The Genome-Wide Association Studies (GWAS) are essential to determine the genetic bases of either ecological or economic phenotypic variation across individuals within populations of model and non-model organisms. For this research question, current practice is the replication of the GWAS testing different parameters and models to validate the reproducibility of results. However, straightforward methodologies that manage both replication and tetraploid data are still missing. To solve this problem, we designed the MultiGWAS, a tool that does GWAS for diploid and tetraploid organisms by executing in parallel four software, two for polyploid data (GWASpoly and SHEsis) and two for diploids data (PLINK and TASSEL). MultiGWAS has several advantages. It runs either in the command line or in an interface. It manages different genotype formats, including VCF. It executes both the full and naïve models using several quality filters. Besides, it calculates a score to choose the best gene action model across GWASPoly and TASSEL. Finally, it generates several reports that facilitate the identification of false associations from both the significant and the best-ranked association SNP among the four software.
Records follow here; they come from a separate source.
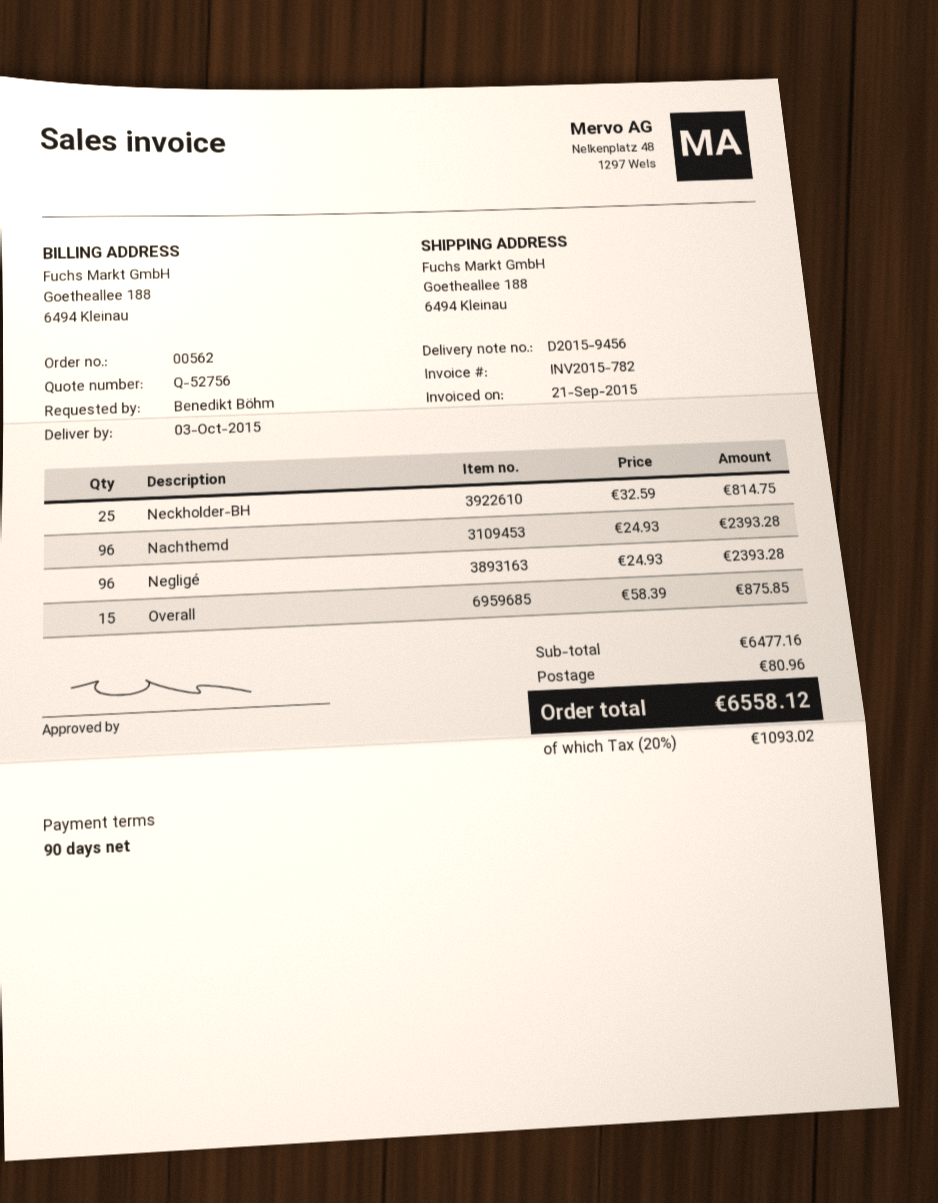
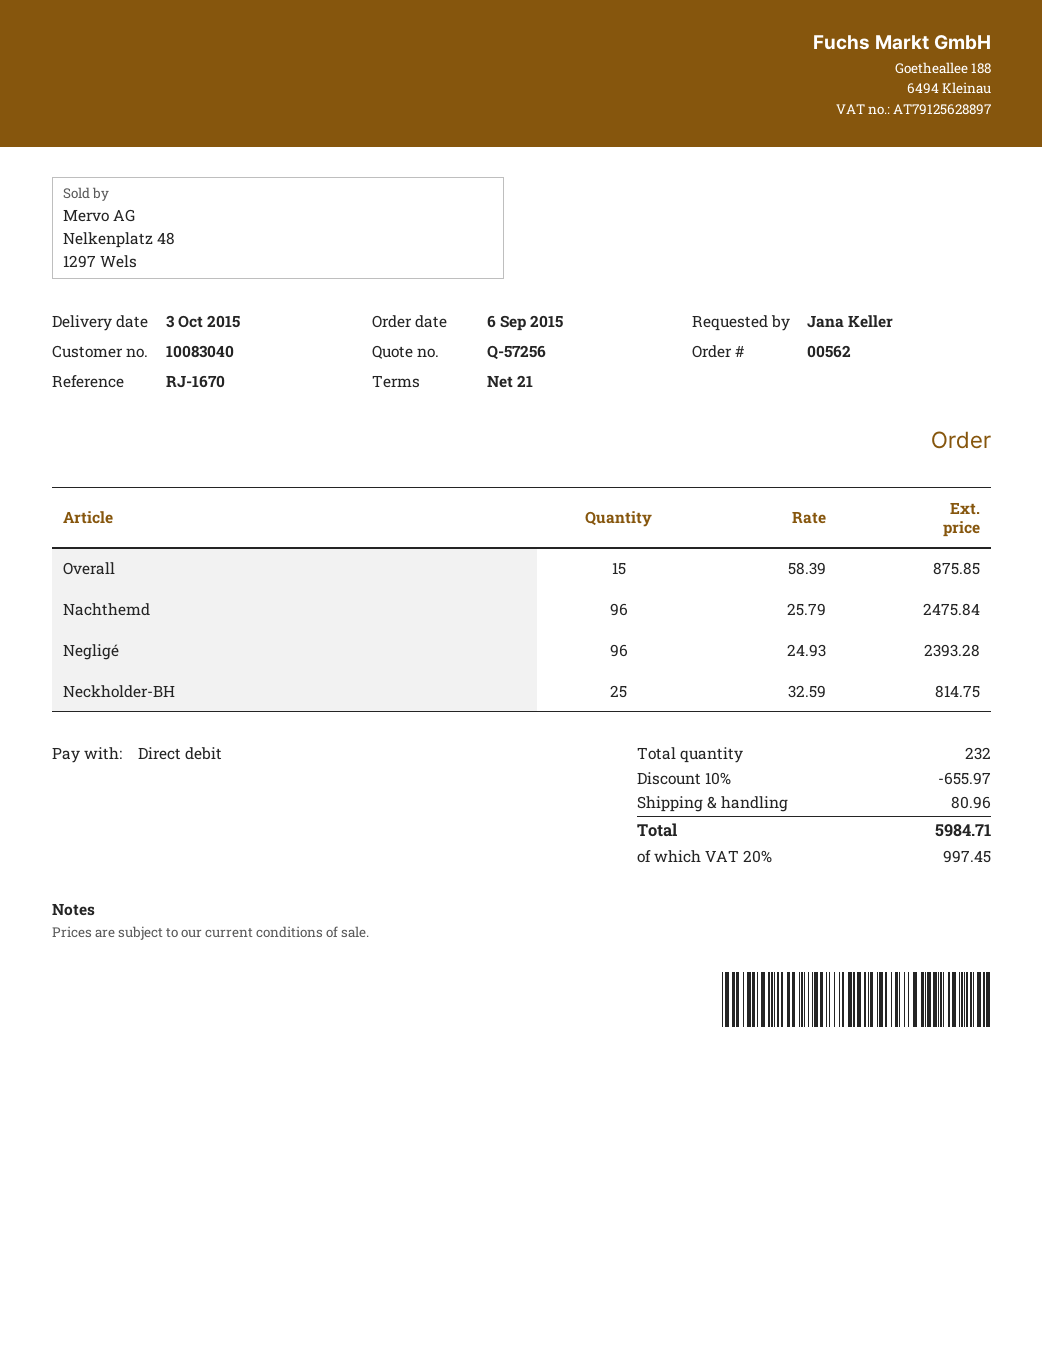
quote number: Q-52756 -> Q-57256
payment terms: 90 days -> 21 days
ordered by: Benedikt Böhm -> Jana Keller
Nachthemd: 96 x 24.93 = 2393.28 -> 96 x 25.79 = 2475.84
discount: none -> 10% = 655.97
tax: 20% = 1093.02 -> 20% = 997.45
total: 6558.12 -> 5984.71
We tested MultiGWAS with tetraploid potato data. The execution demonstrated that the Venn diagram and the other companion reports (i.e., Manhattan and QQ plots, heatmaps for associated SNP profiles, and chord diagrams to trace associated SNP by chromosomes) were useful to identify associated SNP shared among different models and parameters. Therefore, we confirmed that MultiGWAS is a suitable wrapping tool that successfully handles GWAS replication in both diploid and tetraploid organisms.